Yes....whatever happened to Jose Robles is the core of a crime novel waiting to be written. Among characters, Dos Passos is admirable but Hemingway is despicable.
"Whatever happened to Jose Robles?" would be a good title, too.
Title: Masque of Red Death
Well the Rob Ford saga will probably be a film noir fairly shortly, but going back a bit further, Vidocq, arguably the world's first detective, would be a good choice. There was a French film called Vidocq with Gerard Depardieu, but it's a combination of film noir and fantasy.
See, you've got it halfway written, RT.
A search for Breaking Point turned up a first entry that begins thus:
"[The Breaking Point] has the pace and drama of a detective novel."
My list of books to investigate grows, especially since my listening of flamenco music in recent years has brought me into repeated contact with work by and inspired by Garcia Lorca.
Cary, Vidocq already has inspired any number of fictional characters. Rob Ford is such an easy target. Would a movie examine his life more seriously, as I think you have in onw of your blog posts?
The death of Lorca is another mystery novel waiting to be written.
Lorca, and, I believe, his death, are the subject of a current opera. Opera -- there's a blood-soaked art form, if any ever was.
I just watched a Shostakovich opera on PBS last night called The Nose. Quite bizarre and yet rather charmingly rendered. Blood -soaked, though, it was not. Which is surprising since it was about a nose that had been cut off.
I saw a clip from "The Nose," maybe on a Metropolitan Opera Web site. I don't think the nose was singing, but the music sounded odd--not unusual in my limited experience with Shostakovich.
Think of "Carmen" as a celebrated crime story.
The Nose doesn't sing, but it does dance.

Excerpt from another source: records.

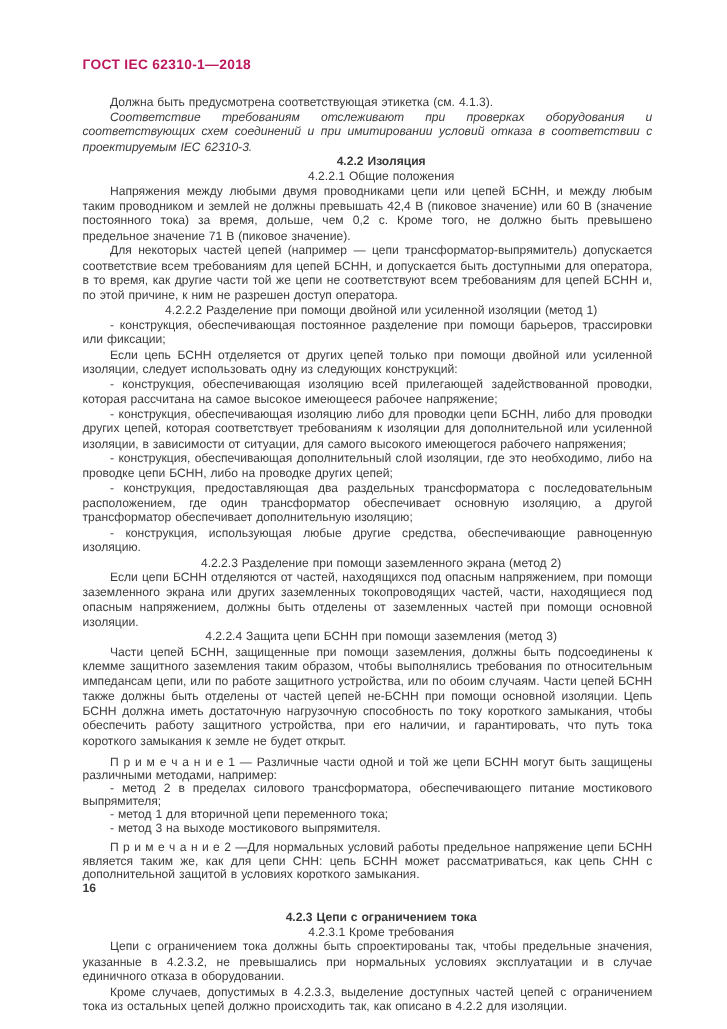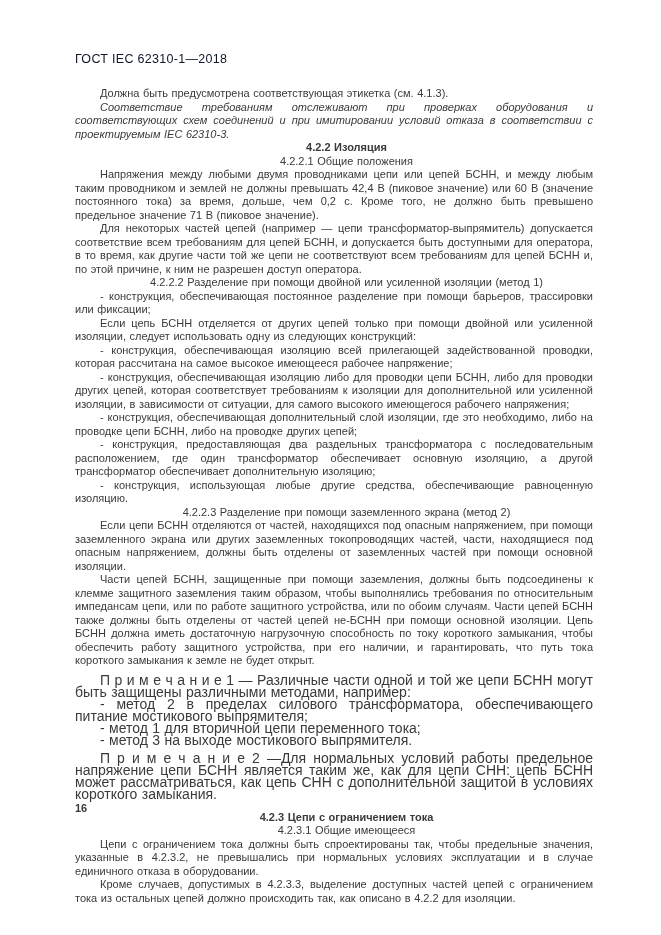--- a/index.html
+++ b/index.html
@@ -14,23 +14,23 @@
     background: #ffffff;
     font-family: "Liberation Sans", "DejaVu Sans", sans-serif;
     color: #3a3a3a;
     overflow: hidden;
   }
   .doc-header {
     position: absolute;
     left: 75px;
     top: 52px;
     font-size: 12.5px;
-    font-weight: normal;
+    font-weight: bold;
     letter-spacing: 0.3px;
-    color: #0f172a;
+    color: #be185d;
   }
   .doc-content {
     position: absolute;
     left: 75px;
     top: 87px;
     width: 518px;
   }
   .blk {
     margin: 0;
     font-size: 11px;
@@ -43,28 +43,28 @@
     font-style: italic;
   }
   .k-heading {
     font-weight: bold;
     text-align: center;
   }
   .k-sub {
     text-align: center;
   }
   .k-note, .k-note-item {
-    font-size: 14px;
+    font-size: 11px;
     line-height: 12px;
   }
   .k-note {
     margin-top: 6px;
   }
   .k-note + .k-heading {
-    margin-top: 11px;
+    margin-top: 27px;
   }
   .page-number {
     position: absolute;
     left: 75px;
     top: 802px;
     font-size: 11px;
     color: #3a3a3a;
     font-weight: bold;
   }
 </style>
@@ -84,26 +84,27 @@
       <p class="blk k-sub">4.2.2.2 Разделение при помощи двойной или усиленной изоляции (метод 1)</p>
       <p class="blk k-para">- конструкция, обеспечивающая постоянное разделение при помощи барьеров, трассировки или фиксации;</p>
       <p class="blk k-para">Если цепь БСНН отделяется от других цепей только при помощи двойной или усиленной изоляции, следует использовать одну из следующих конструкций:</p>
       <p class="blk k-para">- конструкция, обеспечивающая изоляцию всей прилегающей задействованной проводки, которая рассчитана на самое высокое имеющееся рабочее напряжение;</p>
       <p class="blk k-para">- конструкция, обеспечивающая изоляцию либо для проводки цепи БСНН, либо для проводки других цепей, которая соответствует требованиям к изоляции для дополнительной или усиленной изоляции, в зависимости от ситуации, для самого высокого имеющегося рабочего напряжения;</p>
       <p class="blk k-para">- конструкция, обеспечивающая дополнительный слой изоляции, где это необходимо, либо на проводке цепи БСНН, либо на проводке других цепей;</p>
       <p class="blk k-para">- конструкция, предоставляющая два раздельных трансформатора с последовательным расположением, где один трансформатор обеспечивает основную изоляцию, а другой трансформатор обеспечивает дополнительную изоляцию;</p>
       <p class="blk k-para">- конструкция, использующая любые другие средства, обеспечивающие равноценную изоляцию.</p>
       <p class="blk k-sub">4.2.2.3 Разделение при помощи заземленного экрана (метод 2)</p>
       <p class="blk k-para">Если цепи БСНН отделяются от частей, находящихся под опасным напряжением, при помощи заземленного экрана или других заземленных токопроводящих частей, части, находящиеся под опасным напряжением, должны быть отделены от заземленных частей при помощи основной изоляции.</p>
+      <p class="blk k-sub">4.2.2.4 Защита цепи БСНН при помощи заземления (метод 3)</p>
       <p class="blk k-para">Части цепей БСНН, защищенные при помощи заземления, должны быть подсоединены к клемме защитного заземления таким образом, чтобы выполнялись требования по относительным импедансам цепи, или по работе защитного устройства, или по обоим случаям. Части цепей БСНН также должны быть отделены от частей цепей не-БСНН при помощи основной изоляции. Цепь БСНН должна иметь достаточную нагрузочную способность по току короткого замыкания, чтобы обеспечить работу защитного устройства, при его наличии, и гарантировать, что путь тока короткого замыкания к земле не будет открыт.</p>
       <p class="blk k-note">П р и м е ч а н и е  1 — Различные части одной и той же цепи БСНН могут быть защищены различными методами, например:</p>
       <p class="blk k-note-item">- метод 2 в пределах силового трансформатора, обеспечивающего питание мостикового выпрямителя;</p>
       <p class="blk k-note-item">- метод 1 для вторичной цепи переменного тока;</p>
       <p class="blk k-note-item">- метод 3 на выходе мостикового выпрямителя.</p>
       <p class="blk k-note">П р и м е ч а н и е  2 —Для нормальных условий работы предельное напряжение цепи БСНН является таким же, как для цепи СНН: цепь БСНН может рассматриваться, как цепь СНН с дополнительной защитой в условиях короткого замыкания.</p>
       <p class="blk k-heading">4.2.3 Цепи с ограничением тока</p>
-      <p class="blk k-sub">4.2.3.1 Общие имеющееся</p>
+      <p class="blk k-sub">4.2.3.1 Кроме требования</p>
       <p class="blk k-para">Цепи с ограничением тока должны быть спроектированы так, чтобы предельные значения, указанные в 4.2.3.2, не превышались при нормальных условиях эксплуатации и в случае единичного отказа в оборудовании.</p>
       <p class="blk k-para">Кроме случаев, допустимых в 4.2.3.3, выделение доступных частей цепей с ограничением тока из остальных цепей должно происходить так, как описано в 4.2.2  для изоляции.</p>
     </div>
 
   <div class="page-number">16</div>
 </div>
 
 </body></html>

I don't know that much about Shostakovich, but I did read that he didn't think it should be done as a concert, but needed the full opera setting to be appreciated.

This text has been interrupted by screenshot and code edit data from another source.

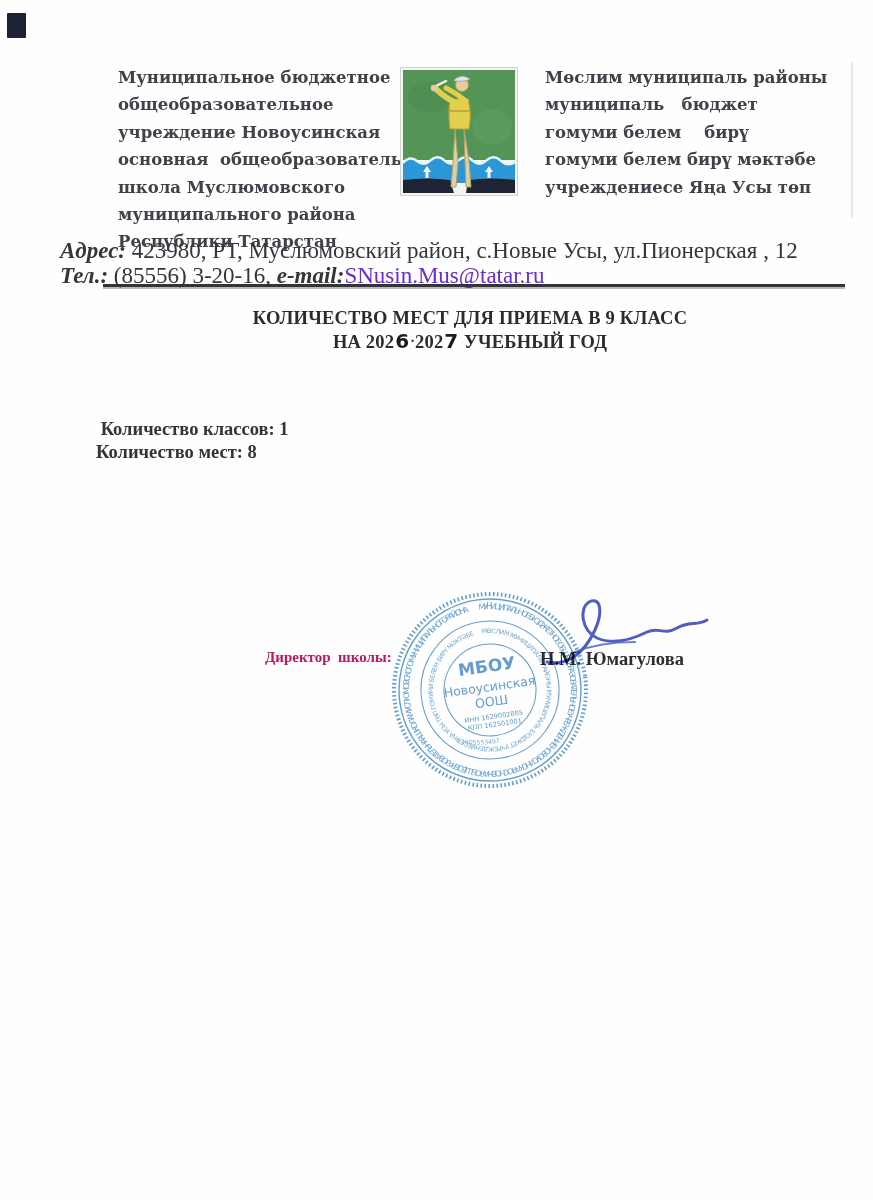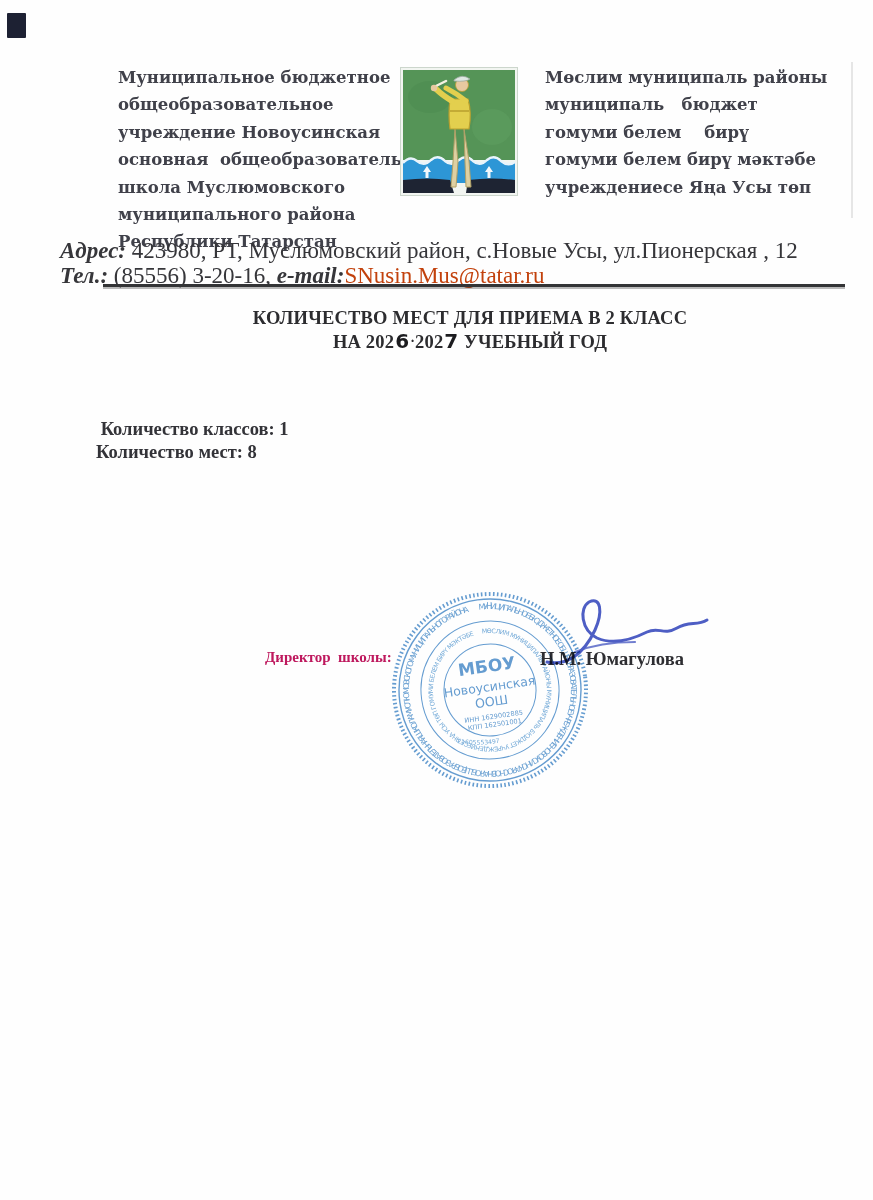--- a/index.html
+++ b/index.html
@@ -14,21 +14,21 @@
         color:#40414a;}
   .org-block div{white-space:pre;}
   .org-left{left:118px;top:64px;width:300px;}
   .org-right{left:545px;top:64px;width:290px;}
   .emblem{position:absolute;left:400px;top:67px;width:118px;height:129px;}
 
   
   .contact{position:absolute;left:60px;top:239px;width:790px;text-align:left;
         font-family:"Liberation Serif", serif;font-size:23px;line-height:24.5px;color:#36363a;}
   .contact .lbl{font-weight:bold;font-style:italic;}
-  .email-link{color:#c2410c;text-decoration:underline;}
+  .email-link{color:#6d28d9;text-decoration:underline;}
 
   .divider{position:absolute;left:103px;top:284px;width:742px;height:3px;background:#333436;
         box-shadow:0 2px 0 rgba(60,60,60,.35);}
 
   
   .doc-title{position:absolute;left:180px;top:307px;width:580px;text-align:center;
         font-family:"Liberation Serif", serif;font-weight:bold;font-size:18.5px;
         line-height:23px;color:#2c2c2f;letter-spacing:.2px;}
   .inserted-digit{font-family:"DejaVu Sans", sans-serif;font-weight:700;font-size:20px;
         color:#1c1c1f;padding:0 1px;letter-spacing:0;}
@@ -110,21 +110,21 @@
     </div>
 
   <div class="contact">
     <div><span class="lbl">Адрес:</span><span> 423980, РТ, Муслюмовский район, с.Новые Усы, ул.Пионерская , 12</span></div>
     <div><span class="lbl">Тел.:</span><span> (85556) 3-20-16, </span><span class="lbl">e-mail:</span><a href="#" class="email-link">SNusin.Mus@tatar.ru</a></div>
   </div>
 
   <div class="divider"></div>
 
   <div class="doc-title">
-    <div>КОЛИЧЕСТВО МЕСТ ДЛЯ ПРИЕМА В 2 КЛАСС</div>
+    <div>КОЛИЧЕСТВО МЕСТ ДЛЯ ПРИЕМА В 9 КЛАСС</div>
     <div><span>НА 202</span><span class="inserted-digit">6</span><span class="dot-sep">·</span><span>202</span><span class="inserted-digit">7</span><span> УЧЕБНЫЙ ГОД</span></div>
   </div>
 
   <div class="body-info">
     <div> Количество классов: 1</div>
     <div>Количество мест: 8</div>
   </div>
 
   <div class="director-label">Директор  школы:</div>
   <div class="director-name">Н.М. Юмагулова</div>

I am uploading his Fifth and Ninth Symphonies to this computer as I write.
I imagine a dancing nose would come across better staged than merely played.

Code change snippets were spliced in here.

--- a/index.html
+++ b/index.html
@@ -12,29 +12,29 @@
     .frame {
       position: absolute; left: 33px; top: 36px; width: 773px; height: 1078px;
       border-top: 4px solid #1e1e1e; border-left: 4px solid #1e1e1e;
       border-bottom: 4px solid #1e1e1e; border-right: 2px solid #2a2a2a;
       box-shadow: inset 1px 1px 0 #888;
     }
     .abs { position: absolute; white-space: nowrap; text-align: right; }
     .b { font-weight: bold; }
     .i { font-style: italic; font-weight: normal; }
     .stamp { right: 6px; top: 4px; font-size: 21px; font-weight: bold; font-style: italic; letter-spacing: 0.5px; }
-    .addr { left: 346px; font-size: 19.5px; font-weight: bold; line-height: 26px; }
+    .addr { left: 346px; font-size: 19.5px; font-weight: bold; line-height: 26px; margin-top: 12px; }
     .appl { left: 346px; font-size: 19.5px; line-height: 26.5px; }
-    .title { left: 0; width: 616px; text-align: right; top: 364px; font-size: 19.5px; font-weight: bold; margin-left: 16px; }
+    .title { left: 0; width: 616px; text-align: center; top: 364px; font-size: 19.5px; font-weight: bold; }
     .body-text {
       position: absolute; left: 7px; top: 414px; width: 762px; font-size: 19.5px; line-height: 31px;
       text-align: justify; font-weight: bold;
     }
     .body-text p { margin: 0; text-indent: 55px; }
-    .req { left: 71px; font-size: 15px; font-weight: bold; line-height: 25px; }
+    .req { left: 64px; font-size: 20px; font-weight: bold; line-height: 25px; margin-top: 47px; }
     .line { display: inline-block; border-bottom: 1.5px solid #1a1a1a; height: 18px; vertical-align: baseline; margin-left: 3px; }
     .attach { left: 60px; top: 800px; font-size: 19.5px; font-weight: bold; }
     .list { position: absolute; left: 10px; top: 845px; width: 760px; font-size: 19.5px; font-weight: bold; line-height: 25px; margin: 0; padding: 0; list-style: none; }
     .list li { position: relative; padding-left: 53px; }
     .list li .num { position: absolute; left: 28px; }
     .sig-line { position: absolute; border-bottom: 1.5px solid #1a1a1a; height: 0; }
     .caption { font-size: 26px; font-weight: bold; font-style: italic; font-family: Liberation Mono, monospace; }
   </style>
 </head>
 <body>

Here's a little clip of Shostakovich at a rehearsal of it in 1975. It's not as elaborate a production of it as the one I watched this week, but there is the bonus of watching him sing a long with it as he watches at about 4:35.
https://www.youtube.com/watch?v=mjK7Hnxpmsg
Thanks. While I do that, you might look for some music he wrote for a Russian film version of Hamlet. The ghost music, you might not be surprised to learn, is especially stirring.
Quite an experience seeing one of our great composers looking like someone's hard-working uncle or grandfather. And he's not just humming along, he look likes he's trying by force of will to make the rehearsal go well--like a parent during a child's recital. He looks uncomfortable during the post-rehearsal interview segment. I wish I knew Russian so I could understand what was begin discussed.
Yes, it's rather poignant, isn't it? One of the commenters below noted that it was the year he died.
I knew that must have been recorded near the end of his life. And I know he had an odd relationship with Soviet officialdom. All this was in the back of my mind as I heard him speak and watched him look away from the camera.